Erik Håkansson created AMQ-8050:
-----------------------------------
Summary: XAException when failing over in the middle of a
transaction
Key: AMQ-8050
URL: https://issues.apache.org/jira/browse/AMQ-8050
Project: ActiveMQ
Issue Type: Bug
Components: JMS client, Network of Brokers
Affects Versions: 5.16.0
Reporter: Erik Håkansson
We have been plagued in production by growing disk usage in KahaDB on our
ActiveMQs. We have found that this is caused by hanging transactions, and the
only solution so far has been to restart the broker. The hanging transactions
happen when we have the occasional network glitch. The networking is out of our
control, and not something we can fix.
However, we have found a workaround. Our clients are MDBs in Wildfly. If we
disable failover for these, and instead let Wildfly handle creating new
connections we don't see the issue.
I have been able to reproduce the error in a unit test. When there is a
connection disturbance in the middle of a transaction (on the consumer end) and
the client fails over to another broker in the network; it tries to commit the
transaction on the new broker.
This fails with
{noformat}
Transaction 'XID:[...]' has not been started. xaErrorCode:-4`{noformat}
and the transaction ends up in a weird state on the broker.
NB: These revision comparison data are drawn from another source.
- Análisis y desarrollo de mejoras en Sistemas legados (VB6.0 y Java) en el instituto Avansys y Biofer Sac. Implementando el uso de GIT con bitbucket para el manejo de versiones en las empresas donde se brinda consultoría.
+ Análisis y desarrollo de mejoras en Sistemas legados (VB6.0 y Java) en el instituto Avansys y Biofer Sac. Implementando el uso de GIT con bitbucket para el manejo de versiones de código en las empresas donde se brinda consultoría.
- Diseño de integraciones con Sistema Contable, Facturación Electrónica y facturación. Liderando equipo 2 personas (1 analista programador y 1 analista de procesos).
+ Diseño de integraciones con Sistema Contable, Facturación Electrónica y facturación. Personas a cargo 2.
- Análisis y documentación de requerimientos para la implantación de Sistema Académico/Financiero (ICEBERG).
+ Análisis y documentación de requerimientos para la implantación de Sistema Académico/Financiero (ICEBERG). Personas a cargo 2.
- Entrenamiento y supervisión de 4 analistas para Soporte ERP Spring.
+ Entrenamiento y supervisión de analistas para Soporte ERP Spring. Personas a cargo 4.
We are not using any replicated persistence adapters, just local kahaDB for
each broker in the network.
I'm not sure if the error is actually in the client, that can't handle failover
during a transaction, or in the broker that doesn't distribute the transaction
properly to the other brokers in the network.
I'm also very open to the possibility that this is simply a configuration error
on our end, but if so, I have no idea what.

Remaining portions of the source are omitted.